Stored items:
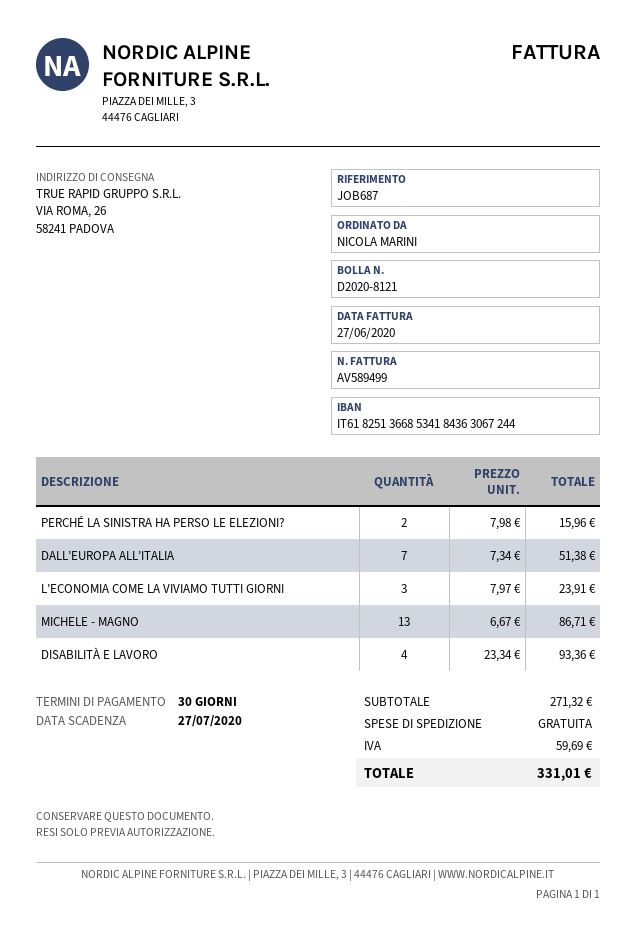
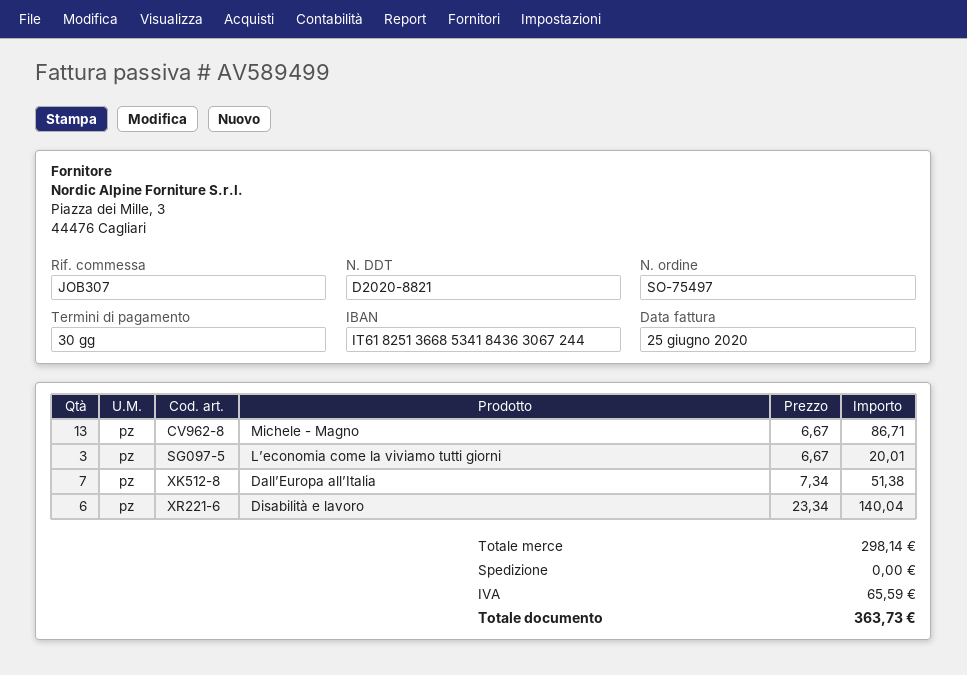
delivery note number: D2020-8121 -> D2020-8821
invoice date: 2020-06-27 -> 2020-06-25
reference: JOB687 -> JOB307
PERCHÉ LA SINISTRA HA PERSO LE ELEZIONI?: 2 x 7.98 = 15.96 -> none
L’ECONOMIA COME LA VIVIAMO TUTTI GIORNI: 3 x 7.97 = 23.91 -> 3 x 6.67 = 20.01
DISABILITÀ E LAVORO: 4 x 23.34 = 93.36 -> 6 x 23.34 = 140.04
subtotal: 271.32 -> 298.14
tax: 59.69 -> 65.59
total: 331.01 -> 363.73

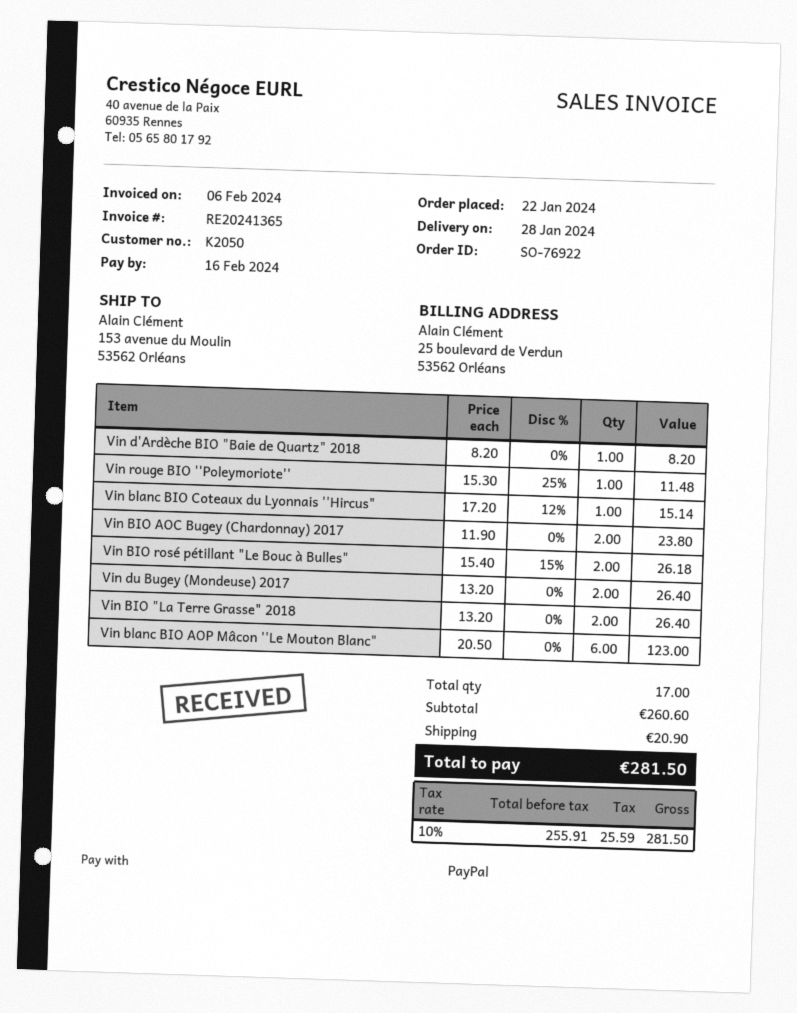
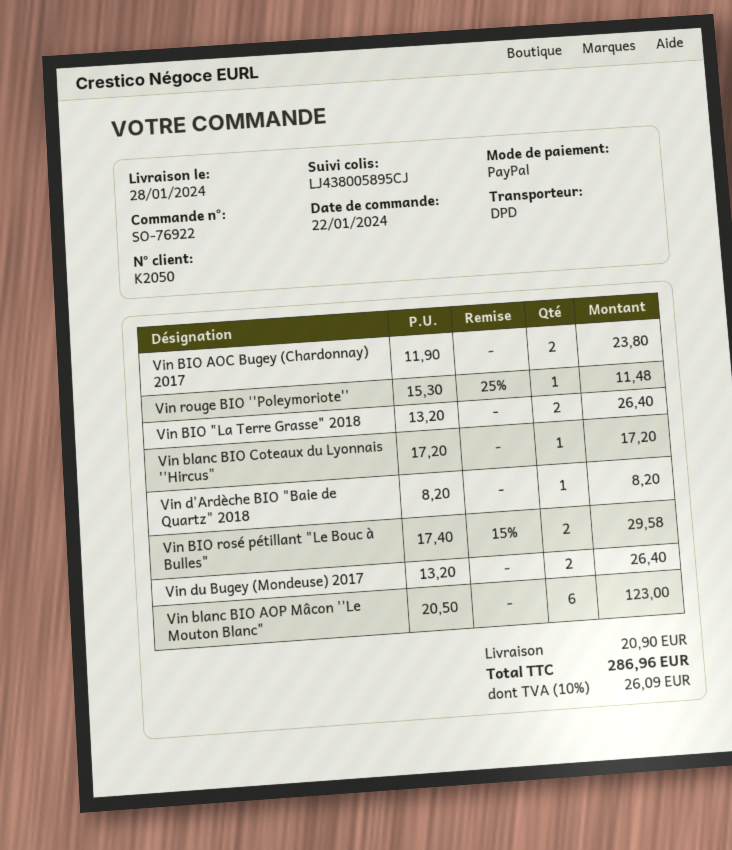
Vin blanc BIO Coteaux du Lyonnais ''Hircus": 1 x 17.20 - 12% = 15.14 -> 1 x 17.20 = 17.20
Vin BIO rosé pétillant "Le Bouc à Bulles": 2 x 15.40 - 15% = 26.18 -> 2 x 17.40 - 15% = 29.58
tax: 10% = 25.59 -> 10% = 26.09
total: 281.50 -> 286.96

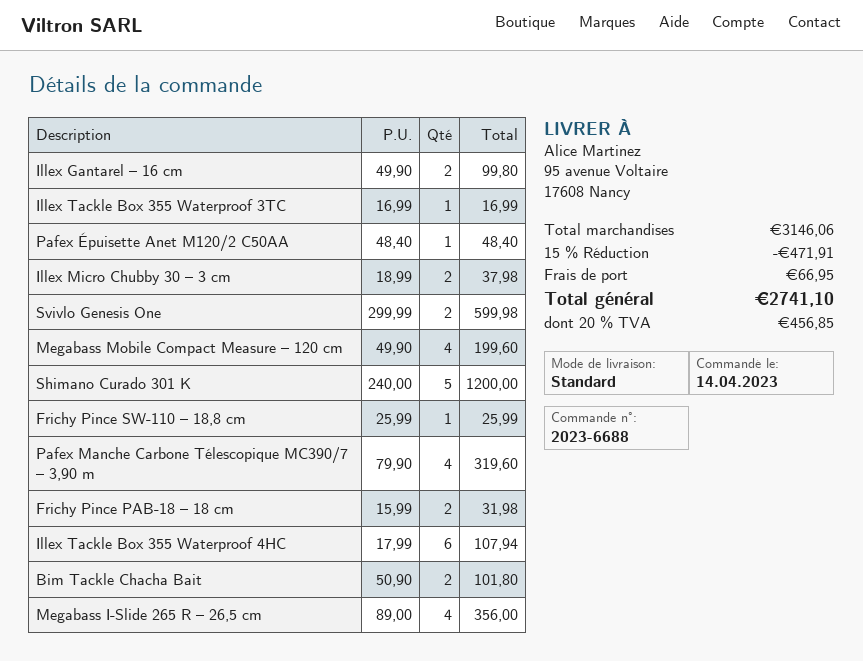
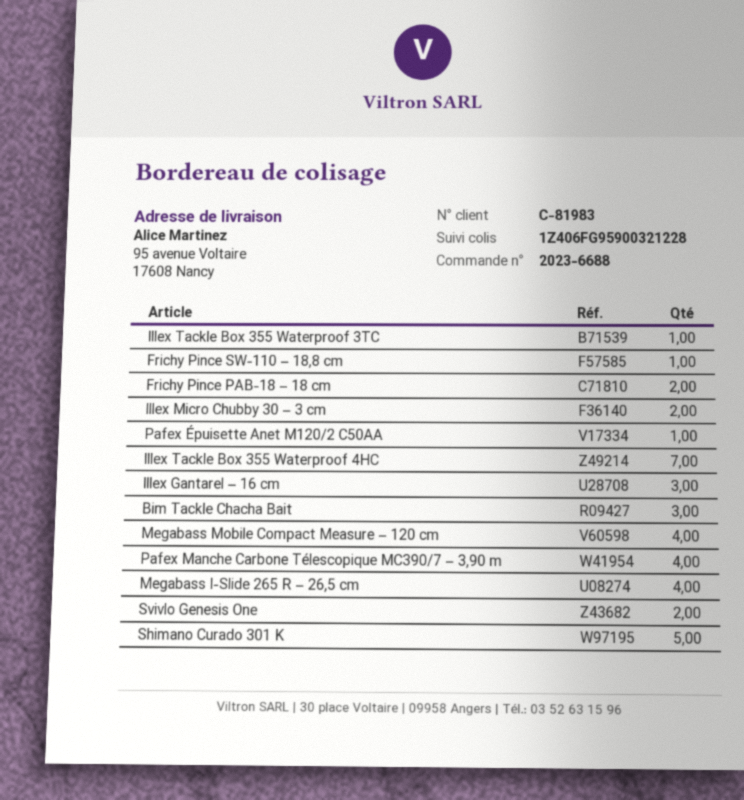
Illex Gantarel – 16 cm: 2 -> 3
Illex Tackle Box 355 Waterproof 4HC: 6 -> 7
Bim Tackle Chacha Bait: 2 -> 3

• YOUR ASSIGNMENT:
Begin at the line with "tax: 59.69 -> 65.59" and retype exactly every line through the last one of the entries above, both included, and nothing more; pictures stay out.

• ANSWER FOR THE TASK:
tax: 59.69 -> 65.59
total: 331.01 -> 363.73

Vin blanc BIO Coteaux du Lyonnais ''Hircus": 1 x 17.20 - 12% = 15.14 -> 1 x 17.20 = 17.20
Vin BIO rosé pétillant "Le Bouc à Bulles": 2 x 15.40 - 15% = 26.18 -> 2 x 17.40 - 15% = 29.58
tax: 10% = 25.59 -> 10% = 26.09
total: 281.50 -> 286.96

Illex Gantarel – 16 cm: 2 -> 3
Illex Tackle Box 355 Waterproof 4HC: 6 -> 7
Bim Tackle Chacha Bait: 2 -> 3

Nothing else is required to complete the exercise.